At the high level it's not too difficult. Most laptop/desktop displays have three vertical subpixels, in RGB order from left to right. Given that, in your fragment shader you will need to evaluate the glyph outlines three times, using sample points at the center of each subpixel. Since the usual sample point for a fragment shader is at the pixel center, you would want to offset it by 1/3 of a pixel left and right to get the other two sample points.
If you do any antialiasing as part of your glyph outline evaluation (e.g. estimating how much of the pixel area is covered), you would likewise want to narrow the antialiasing kernel to cover only 1/3 of the width of the pixel, instead of the whole pixel.
A subtlety here is that if you want to render colored text, or text over different backgrounds, then you will need to use dual-source blending in order to correctly blend all three subpixels independently, using the three glyph evaluations as alpha values.

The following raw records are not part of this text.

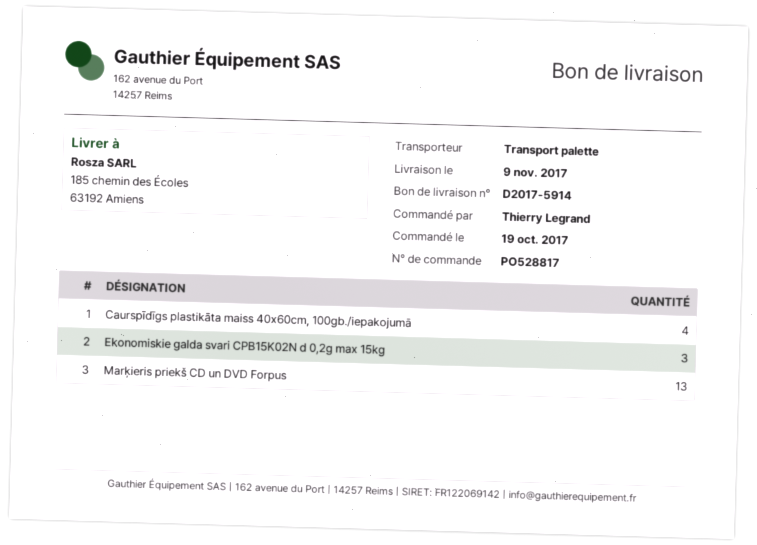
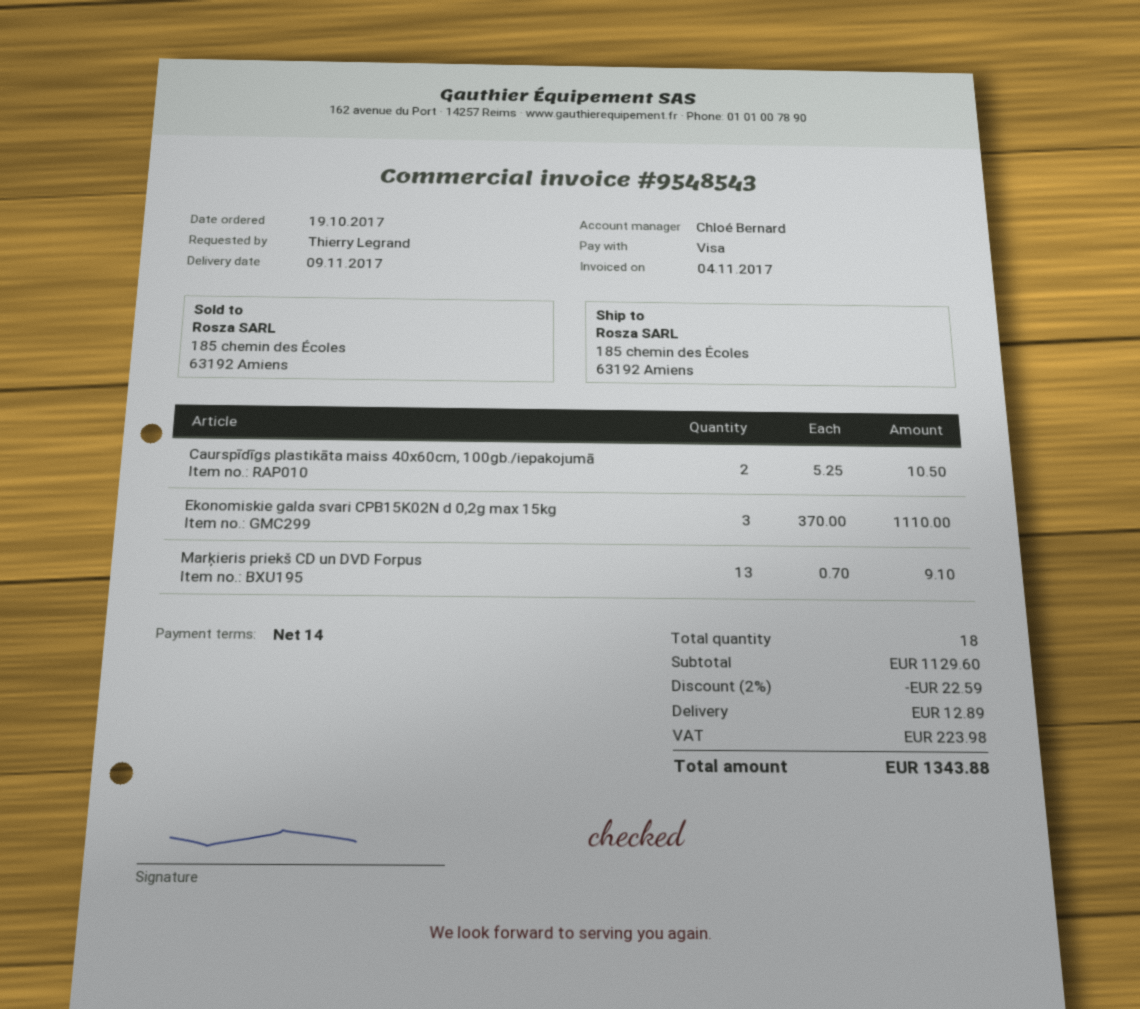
Caurspīdīgs plastikāta maiss 40x60cm, 100gb./iepakojumā: 4 -> 2

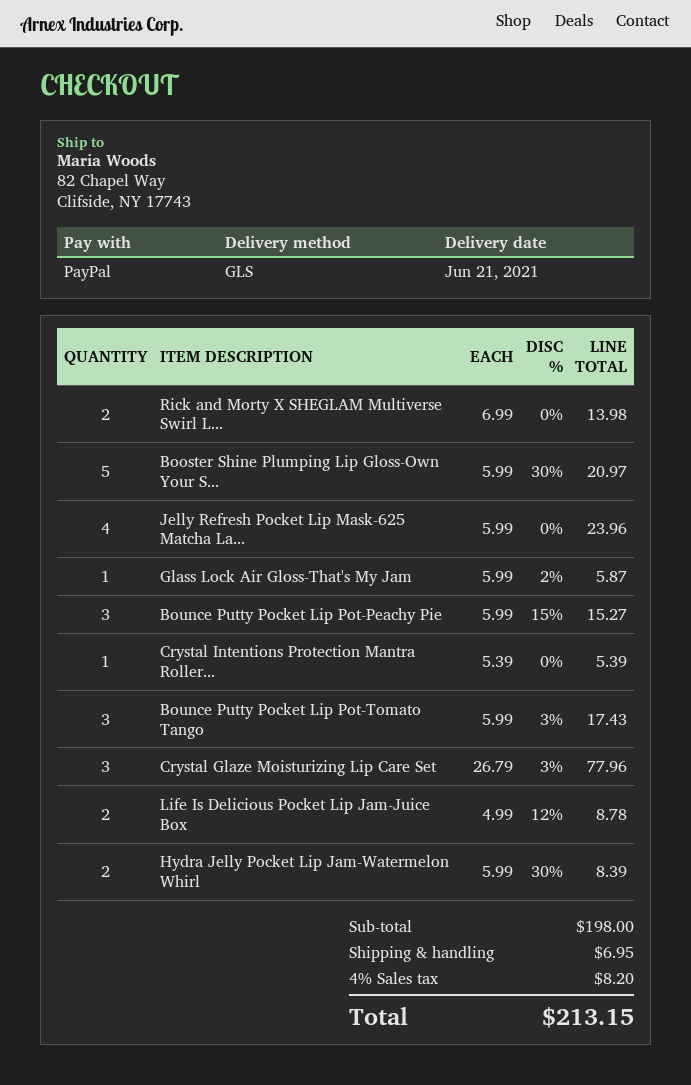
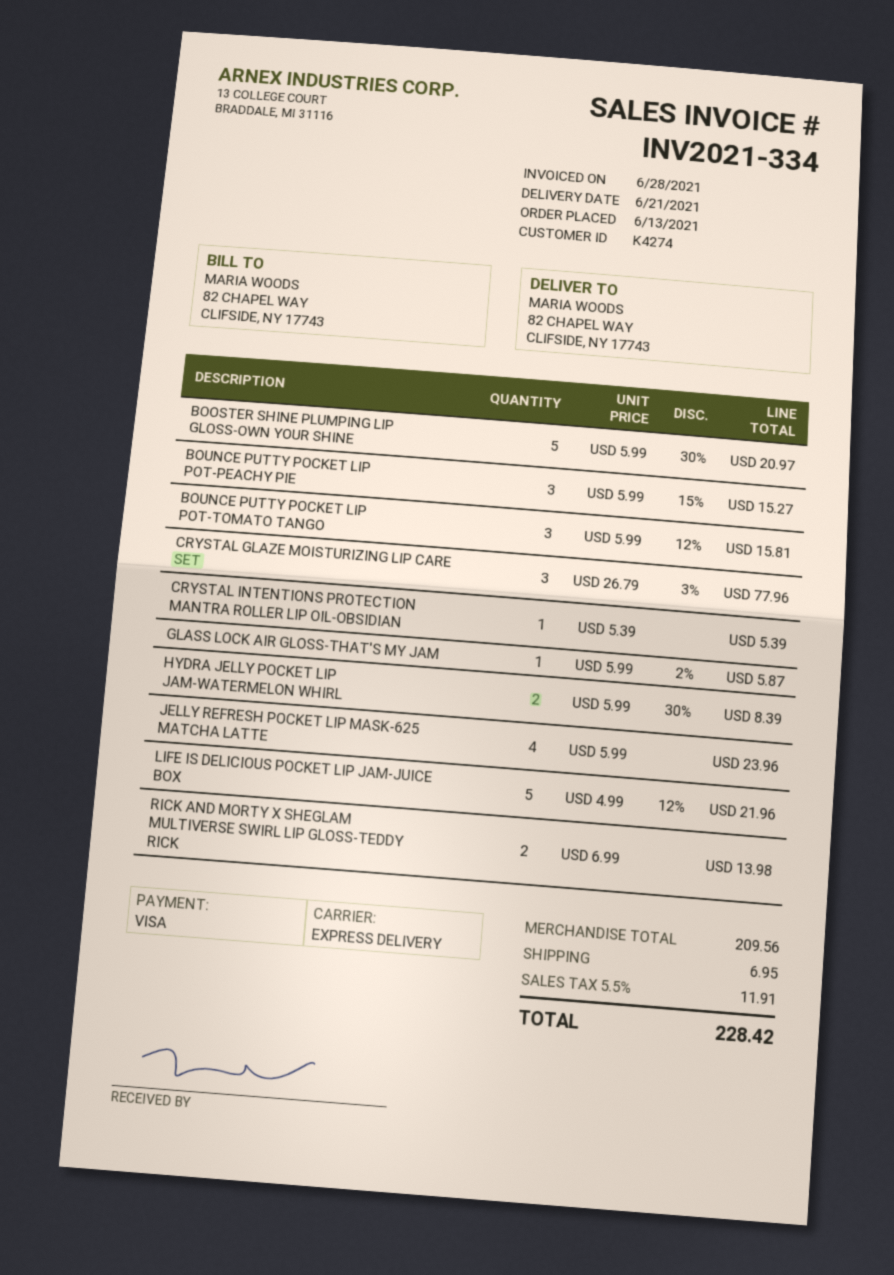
payment method: PayPal -> Visa
shipping method: GLS -> express
Bounce Putty Pocket Lip Pot-Tomato Tango: 3 x 5.99 - 3% = 17.43 -> 3 x 5.99 - 12% = 15.81
Life Is Delicious Pocket Lip Jam-Juice Box: 2 x 4.99 - 12% = 8.78 -> 5 x 4.99 - 12% = 21.96
subtotal: 198.00 -> 209.56
tax: 4% = 8.20 -> 5.5% = 11.91
total: 213.15 -> 228.42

However, note that displays might have the subpixels in other orientations (which can change dynamically as the user rotates the display in the case of phones and tablets), and some displays have pentile layouts which are more complex. For subpixel rendering to work, your sample points need to adapt to the layout of the actual display you're running on, but I'm not sure if there is any reasonable way to query this information. It's for this reason, plus the general increase in display DPIs making subpixel rendering less advantageous, that people have generally moved away from subpixel text rendering in recent years.